Here’s a short sell, you’re betting on the value of the stock to go down. So the gist of it is, say Apple is trading at $180 per share. You place an order to short the stock at $180. If the stock goes down to $160, you can cover your short and take the spread, so you profit 20/180 = 11.11% That’s the overall concept, but why is this happening? Think about it how is the brokerage giving you money with this special order by betting on the stock price to go down, and how is it doing it in the exact way in relation to the dip in the stock price?

Here’s the skinny on this:

You place a short sell on Apple at $180 per share. You have $18,000 to put into the short sale. Boom, 100 shares of Apple, one round lot of shares.

One reason that in order to place a short sell you have to have a margin account, is that you are taking out a loan, every single time that you place a trade for a short sell. But you are taking out a loan of SHARES instead of a loan of direct CAPITAL.

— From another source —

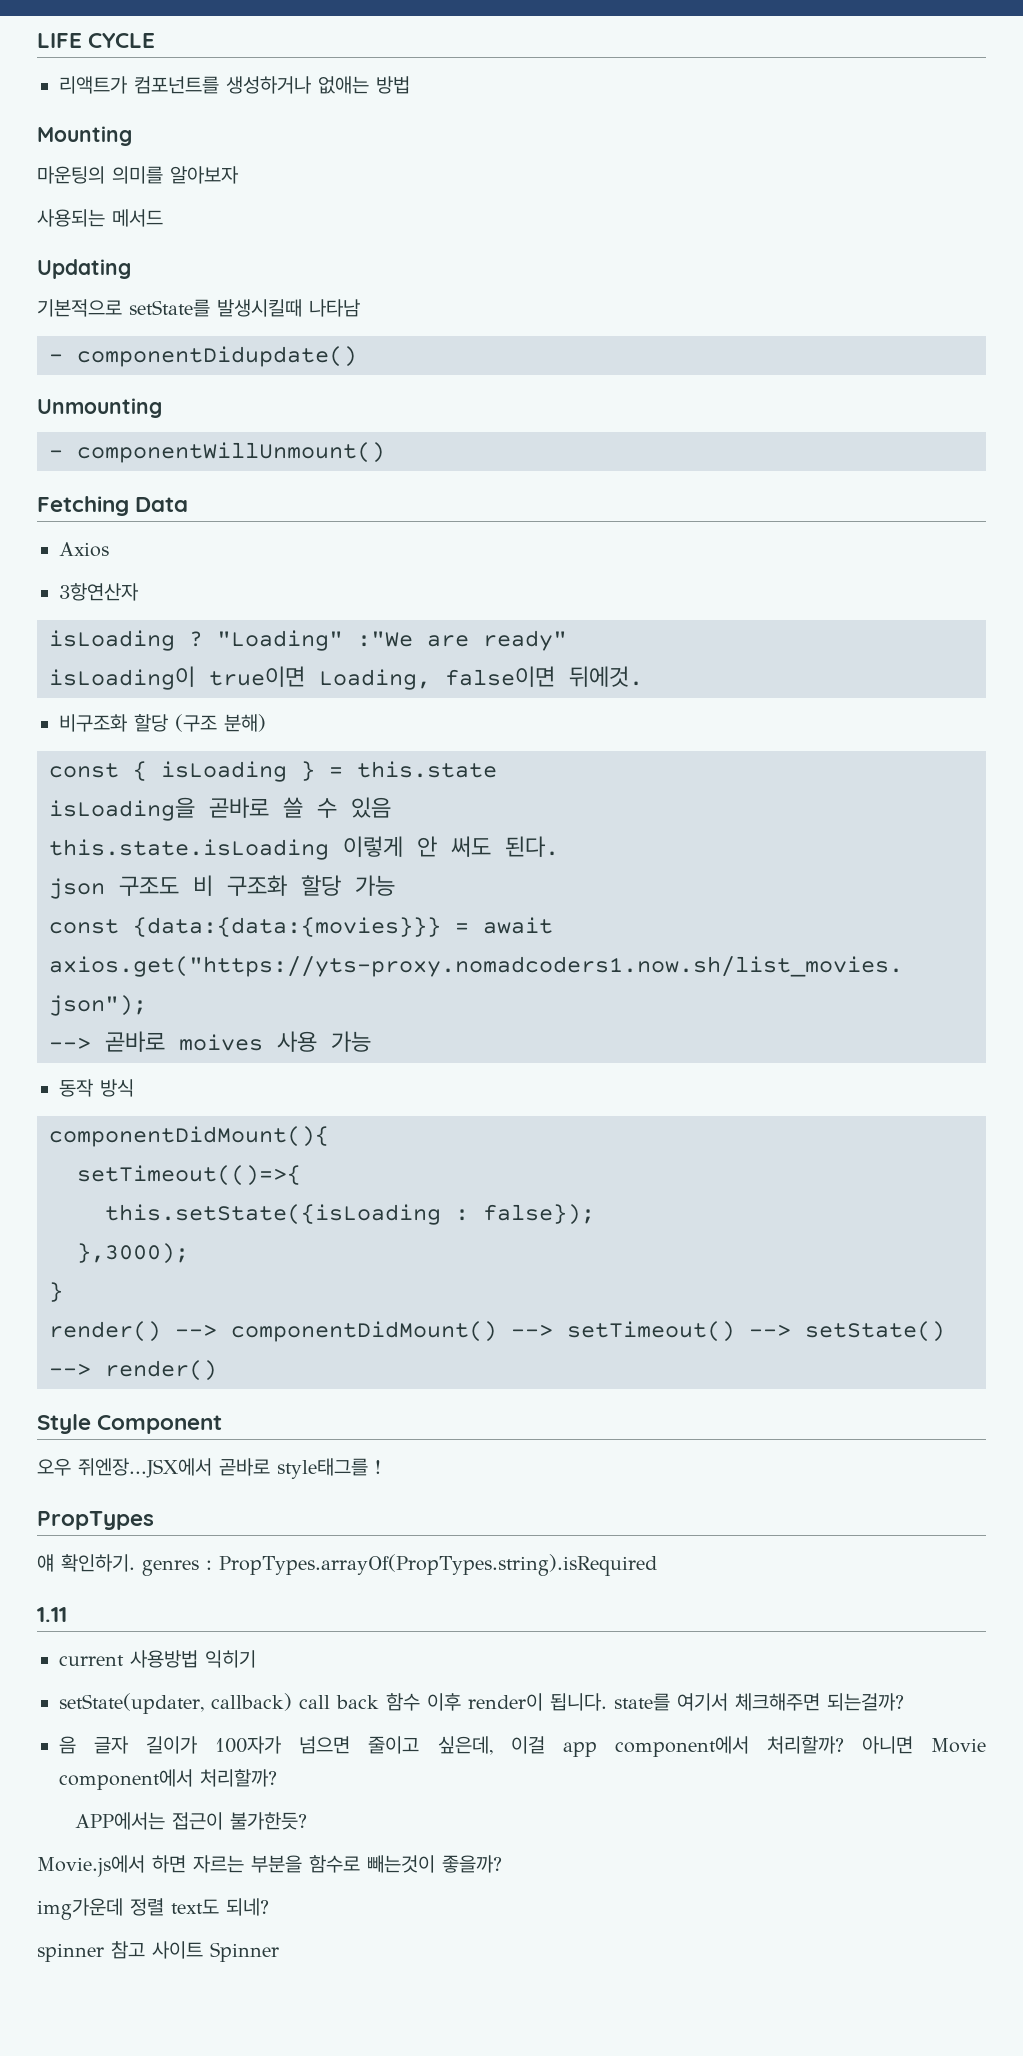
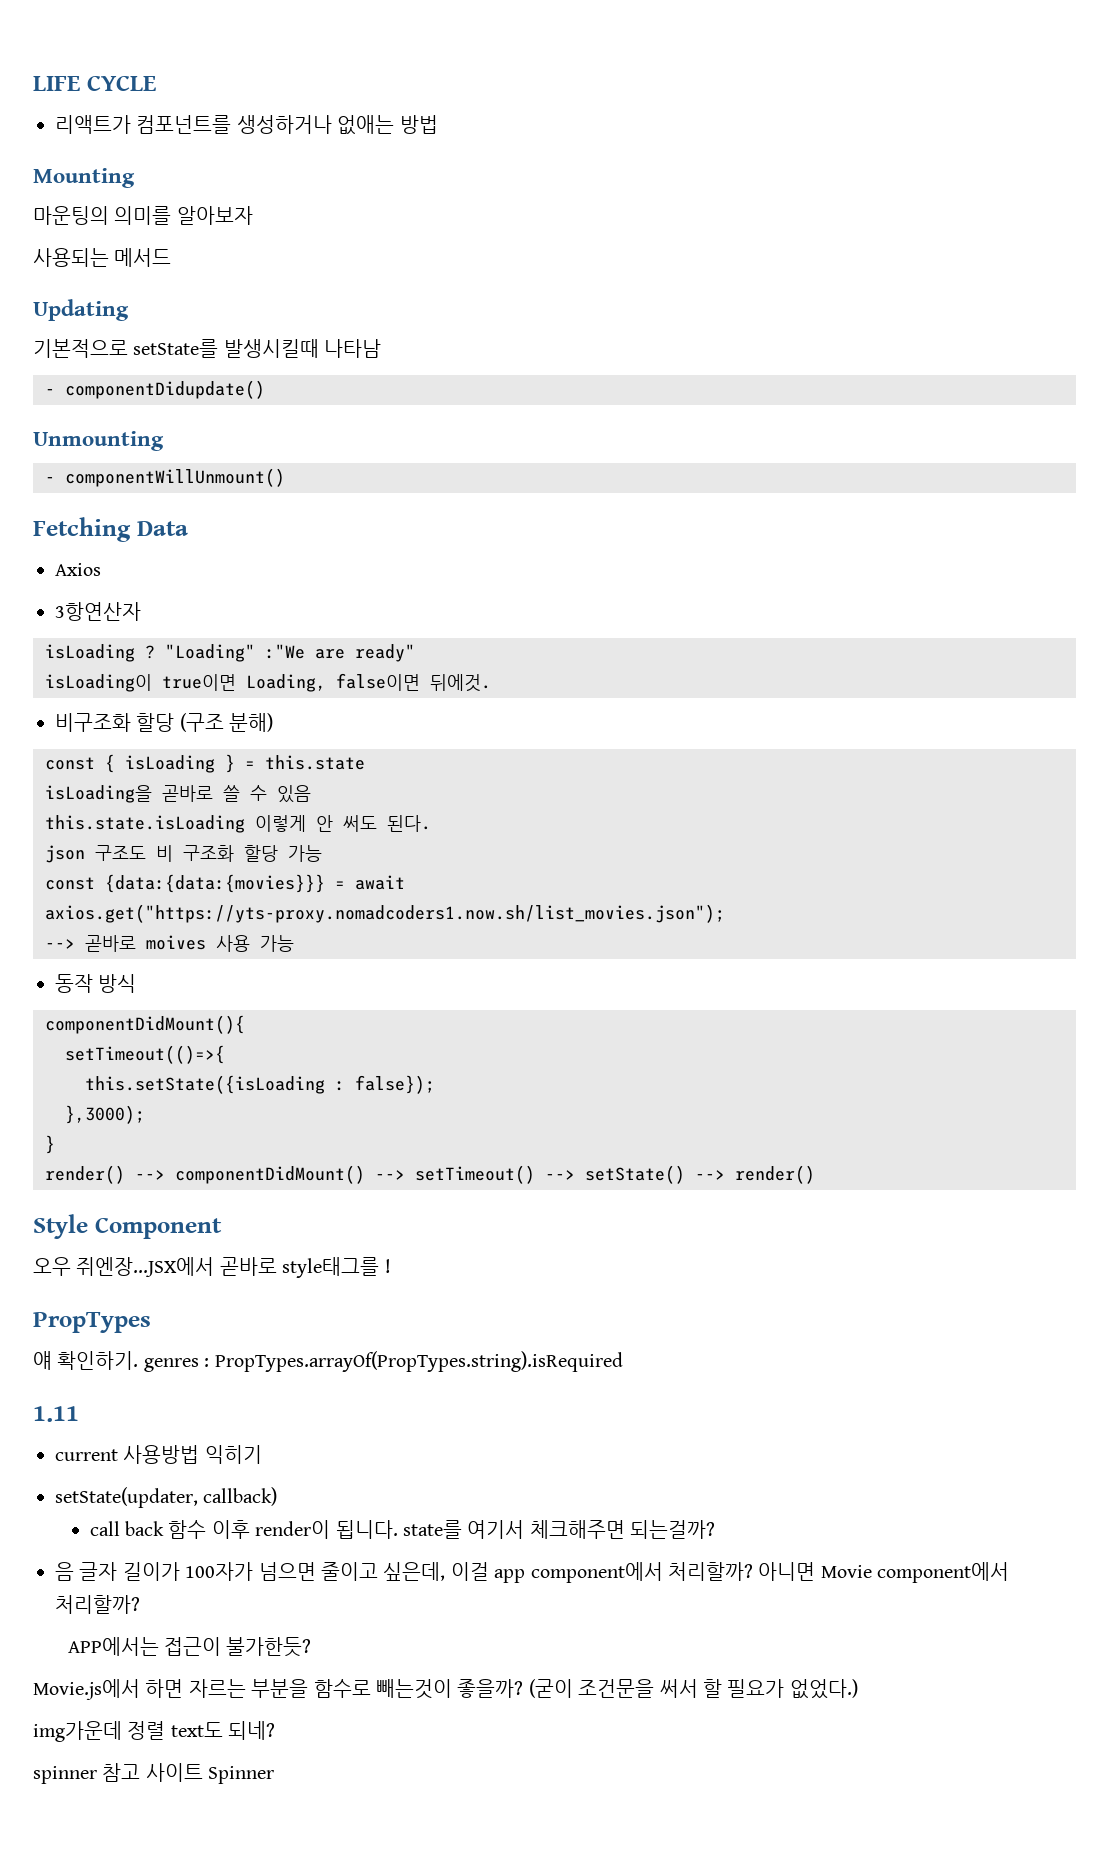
- setState(updater, callback) call back 함수 이후 render이 됩니다. state를 여기서 체크해주면 되는걸까?
+ setState(updater, callback)
+ call back 함수 이후 render이 됩니다. state를 여기서 체크해주면 되는걸까?
+ (굳이 조건문을 써서 할 필요가 없었다.)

So the reason that brokerage firms make you have a margin account in order to place short sell orders is that every time you short a stock you are taking out a loan of shares. So let’s use 2 parties for this example, customer and fidelity.

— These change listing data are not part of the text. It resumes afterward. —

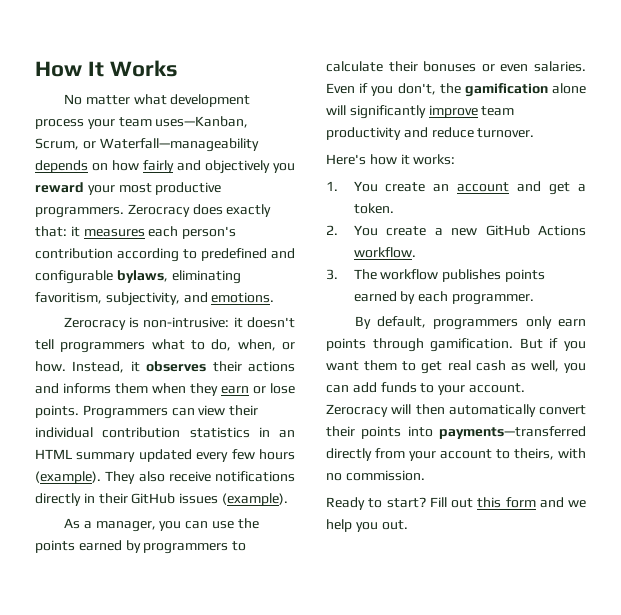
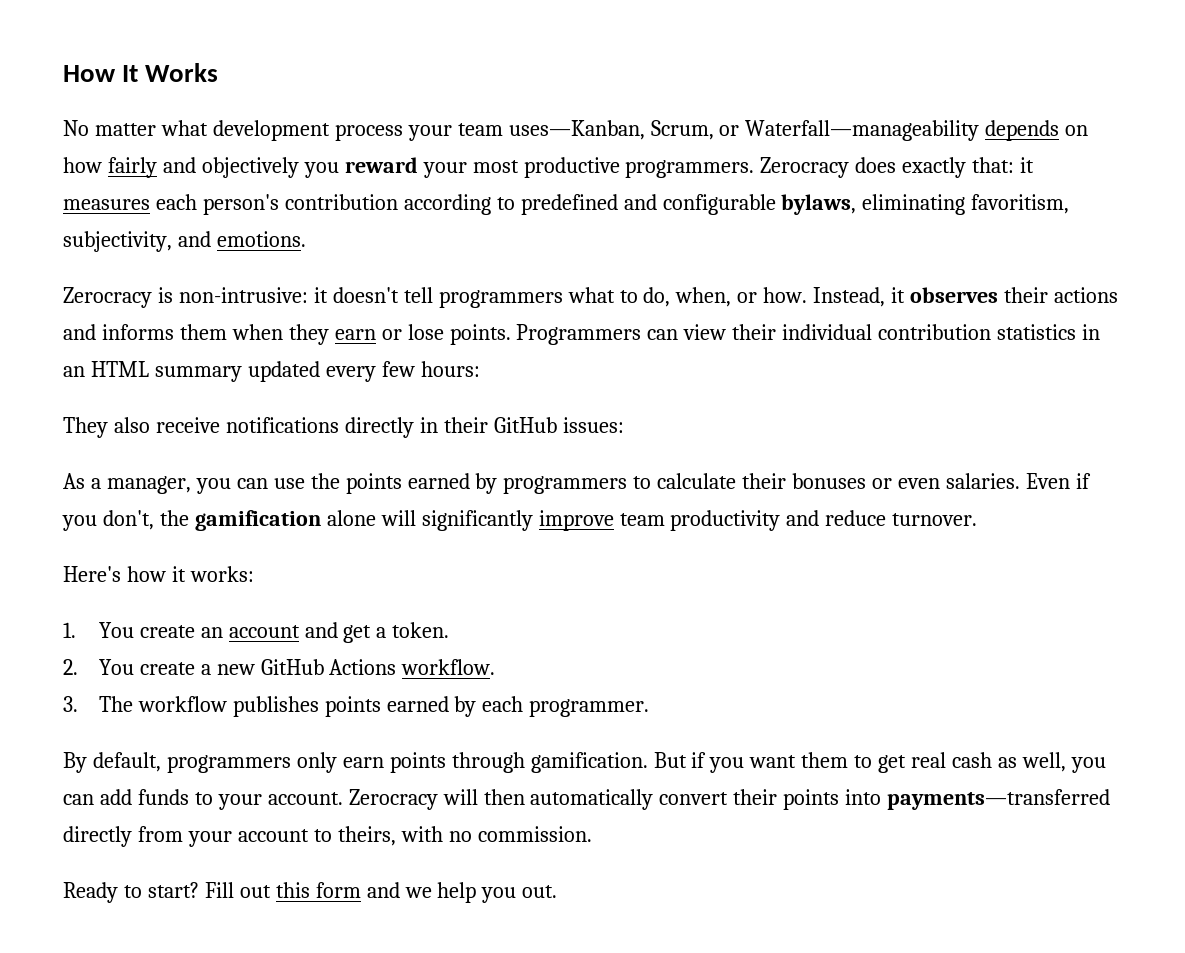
- Programmers can view their individual contribution statistics in an HTML summary updated every few hours (example). They also receive notifications directly in their GitHub issues (example).
+ Programmers can view their individual contribution statistics in an HTML summary updated every few hours:
+ They also receive notifications directly in their GitHub issues:

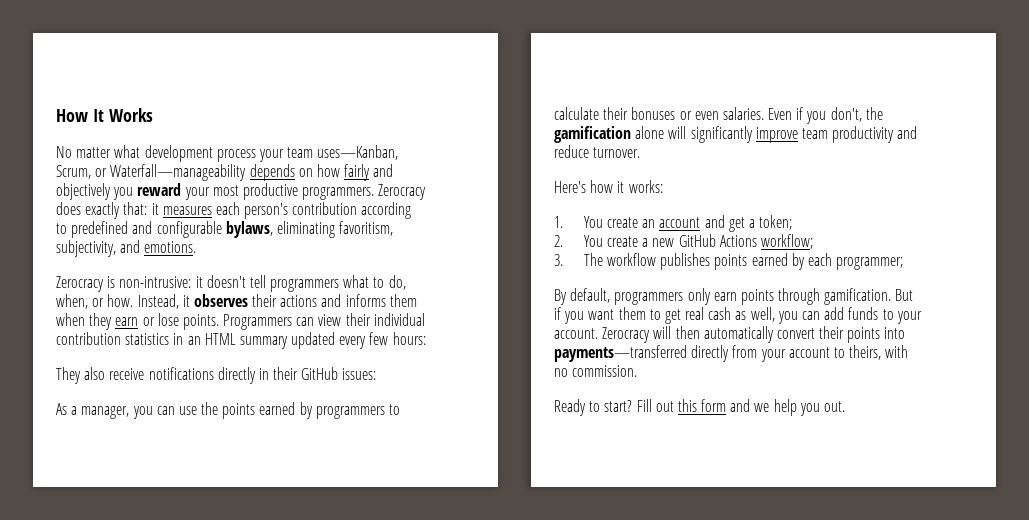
- 1. You create an account and get a token.
+ 1. You create an account and get a token;
- 2. You create a new GitHub Actions workflow.
+ 2. You create a new GitHub Actions workflow;
- 3. The workflow publishes points earned by each programmer.
+ 3. The workflow publishes points earned by each programmer;

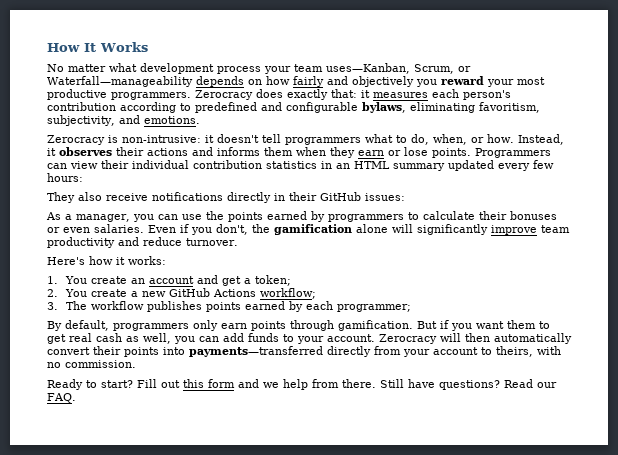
- Fill out this form and we help you out.
+ Fill out this form and we help from there. Still have questions? Read our FAQ.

Customer “I’d like an $18,000 short position on Apple stock, priced at $180, with no additional leverage please”

Fidelity “certainly. Here’s 100 shares of Apple, just pay me back whenever you’re ready”

Father Time “6 months hath passed”

Customer “okay it’s been 6 months. Looks like Apple is now trading at $160 per share. I’ll buy the shares back on the open market to give to you, so to settle this loan I’m only going to give you $16,000 if that’s cool”

Fidelity “Darn. Yes that’ll settle the loan, you sure you don’t want to add to your short position and take out a leverage multiplier of 50% on your new buy too? Maybe you could make big money!”

Customer “nice try, but the moon is red today, so I’ll be covering my position ASAP, you blood sucking vampire”

Fidelity “I hath come to suck your blood! I mean uh, have an A1 day!”

Anyway, joking aside, that’s exactly how a short works.

How Much Money Can You Make Short Selling?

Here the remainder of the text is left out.